Widows and unmarried women were granted the right to vote in municipal elections in Ontario in 1884. Such limited franchises were extended in other provinces at the end of the 19th century, but bills to enfranchise women in provincial elections failed to pass in any province until Manitoba finally succeeded in 1916. At the federal level it was a two step process. On Sept. 20, 1917, women gained a limited right to vote: According to the Parliament of Canada website, the Military Voters Act established that "women who are British subjects and have close relatives in the armed forces can vote on behalf of their male relatives, in federal elections." About a year and a quarter later, at the beginning of 1919, the right to vote was extended to all women in the Act to confer the Electoral Franchise upon Women. The remaining provinces quickly followed suit, except for Quebec, which did not do so until 1940. Agnes Macphail became the first woman elected to Parliament in 1921.

United States

Program for Woman Suffrage Procession, Washington, D. C., March 3, 1913

Lydia Chapin Taft was an early forerunner in Colonial America who was allowed to vote in three New England town meetings, beginning in 1756, at Uxbridge, Massachusetts.

Following the American Revolution, women were allowed to vote in New Jersey, but no other state, from 1790 until 1807, provided they met property requirements then in place. In 1807, women were again forbidden from voting in the state.

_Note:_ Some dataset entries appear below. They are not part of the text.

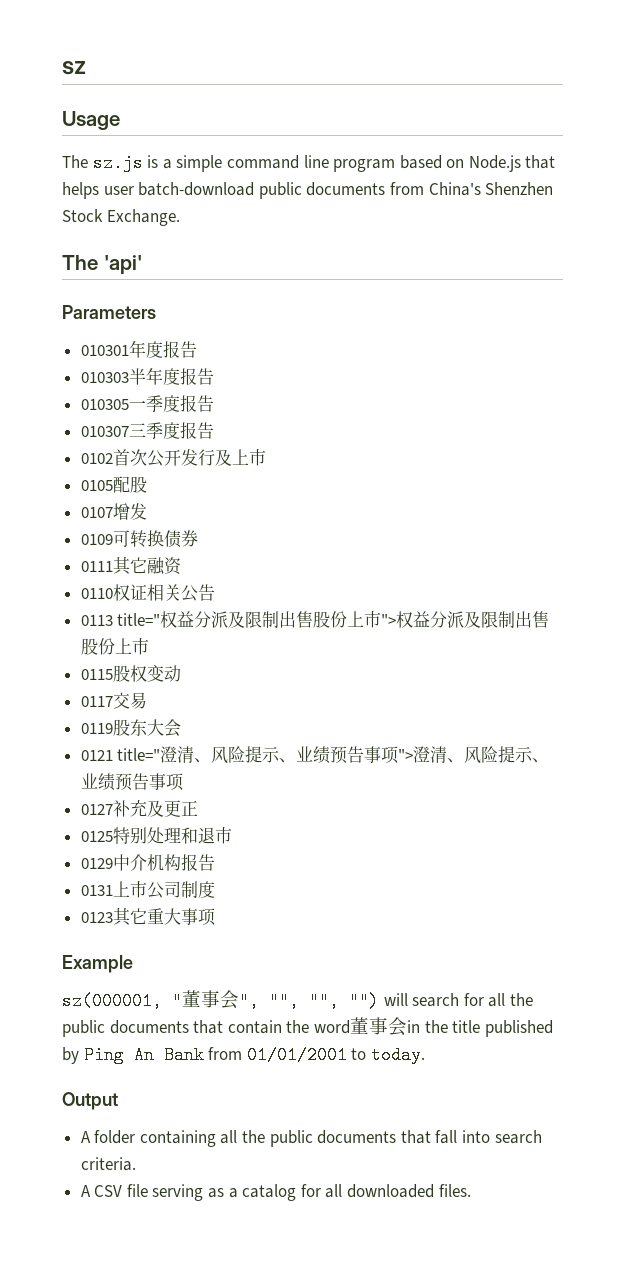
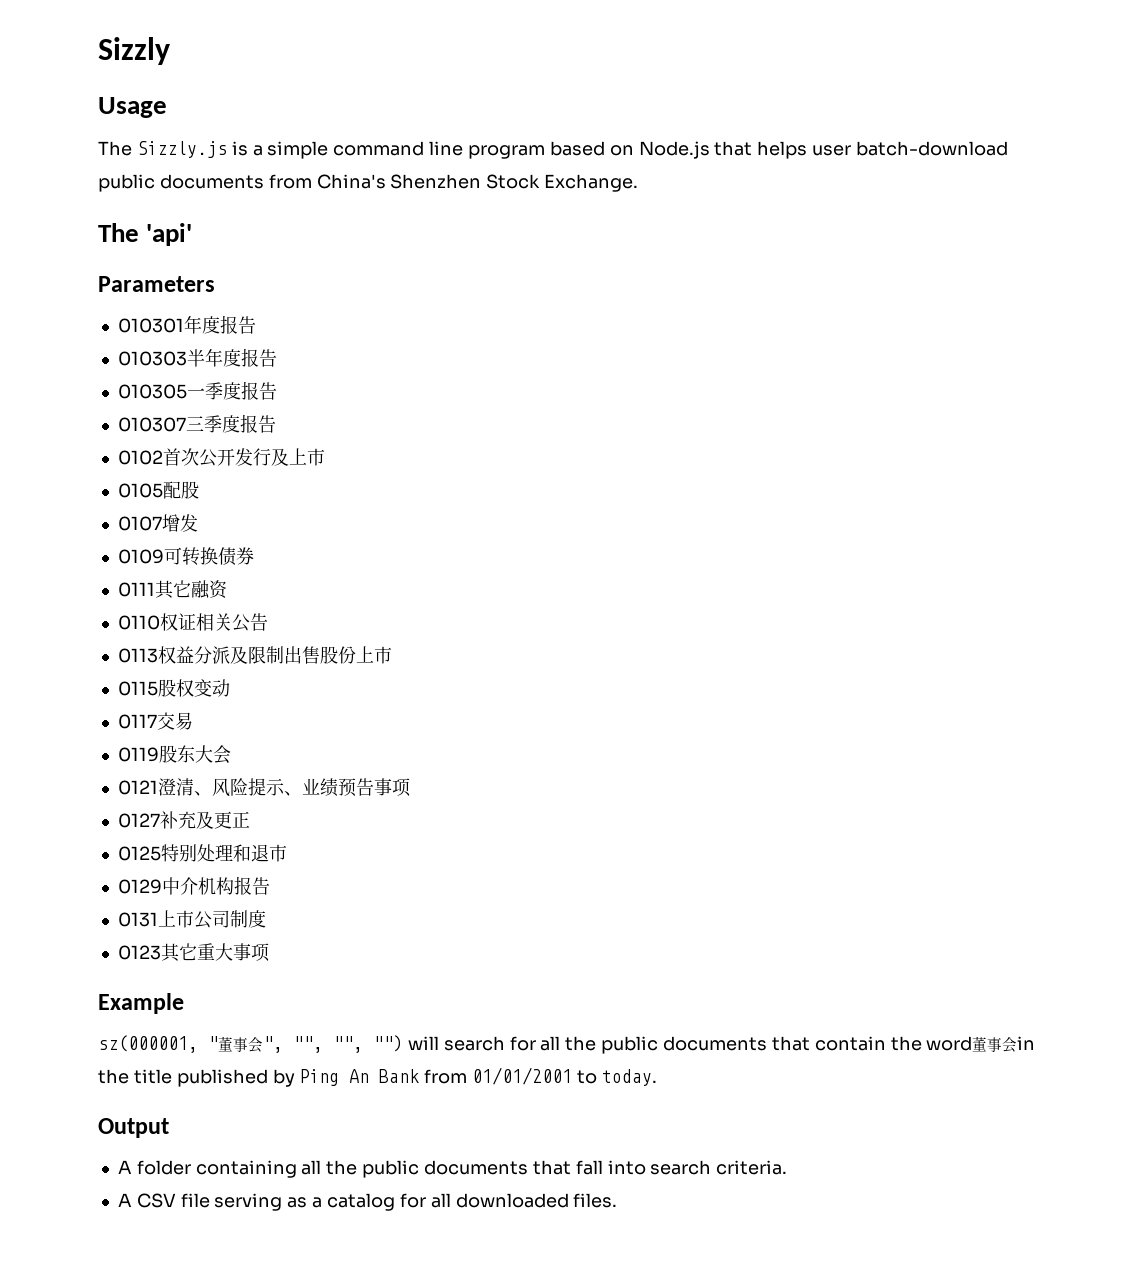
[62,61,86,75] sz -> [98,37,170,65] Sizzly
[92,154,143,172] sz.js -> [136,141,227,158] Sizzly.js
[117,611,397,628] title="权益分派及限制出售股份上市"> -> (158, 655) none
[117,746,414,764] title="澄清、风险提示、业绩预告事项"> -> (158, 787) none

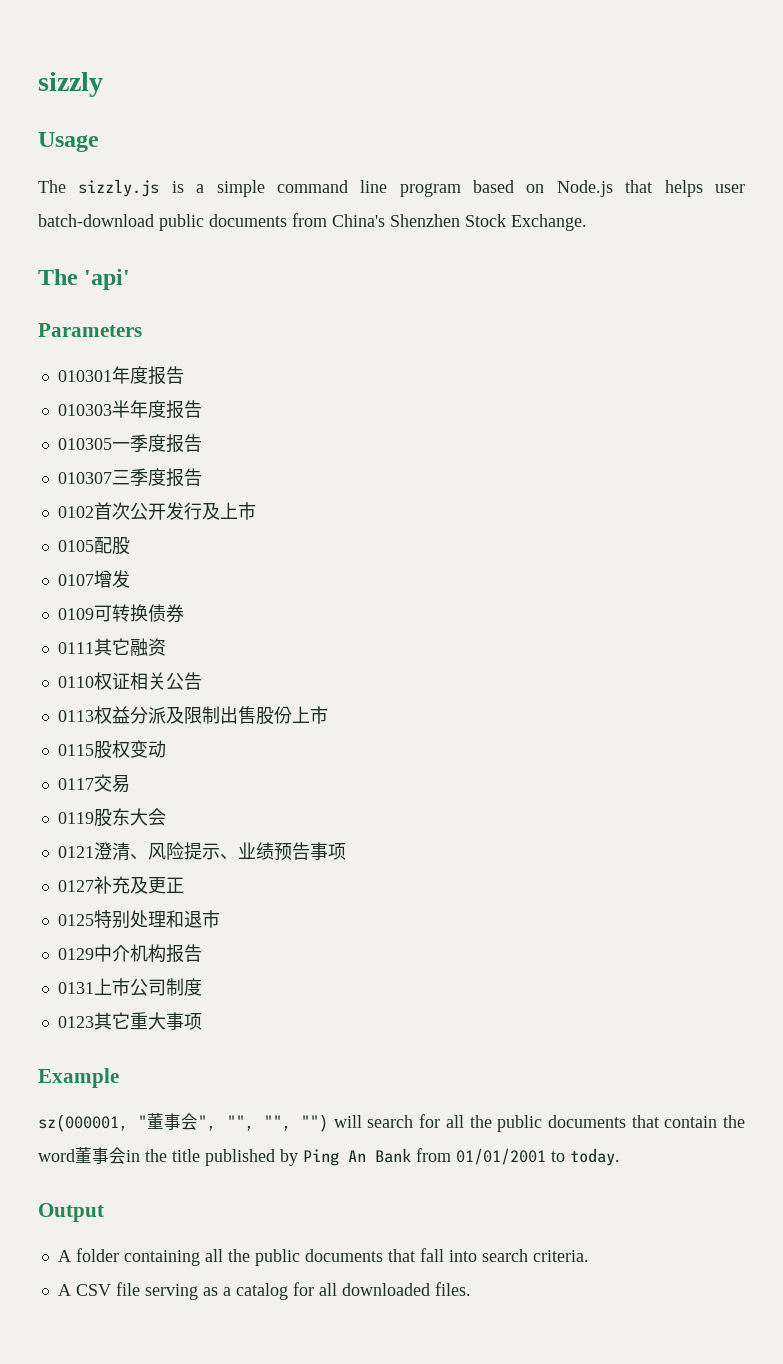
[98,37,170,65] Sizzly -> [38,72,103,97] sizzly
[136,141,227,158] Sizzly.js -> [78,179,160,197] sizzly.js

In June 1848, Gerrit Smith made women's suffrage a plank in the Liberty Party platform. In July, at the Seneca Falls Convention in Upstate New York, activists including Elizabeth Cady Stanton and Lucretia Mott began a seventy-year struggle by women to secure the right to vote. Attendees signed a document known as the Declaration of Rights and Sentiments, of which Stanton was the primary author. Equal rights became the rallying cry of the early movement for women's rights, and equal rights meant claiming access to all the prevailing definitions of freedom. In 1850, Lucy Stone organized a larger assembly with a wider focus, the National Women's Rights Convention in Worcester, Massachusetts. Susan B. Anthony, a native of Rochester, New York, joined the cause in 1852 after reading Stone's 1850 speech. Women's suffrage activists pointed out that blacks had been granted the franchise and had not been included in the language of the United States Constitution's Fourteenth and Fifteenth amendments (which gave people equal protection under the law and the right to vote regardless of their race, respectively). This, they contended, had been unjust. Early victories were won in the territories of Wyoming (1869)[51] and Utah (1870), although Utah women were disenfranchised by provisions of the federal Edmunds–Tucker Act enacted by the U.S. Congress in 1887. The push to grant Utah women's suffrage was at least partially fueled by the belief that, given the right to vote, Utah women would dispose of polygamy. It was only after Utah women exercised their suffrage rights in favor of polygamy that the U.S. Congress disenfranchised Utah women.[52] By the end of the nineteenth century, Idaho, Colorado, Utah, and Wyoming had enfranchised women after effort by the suffrage associations at the state level.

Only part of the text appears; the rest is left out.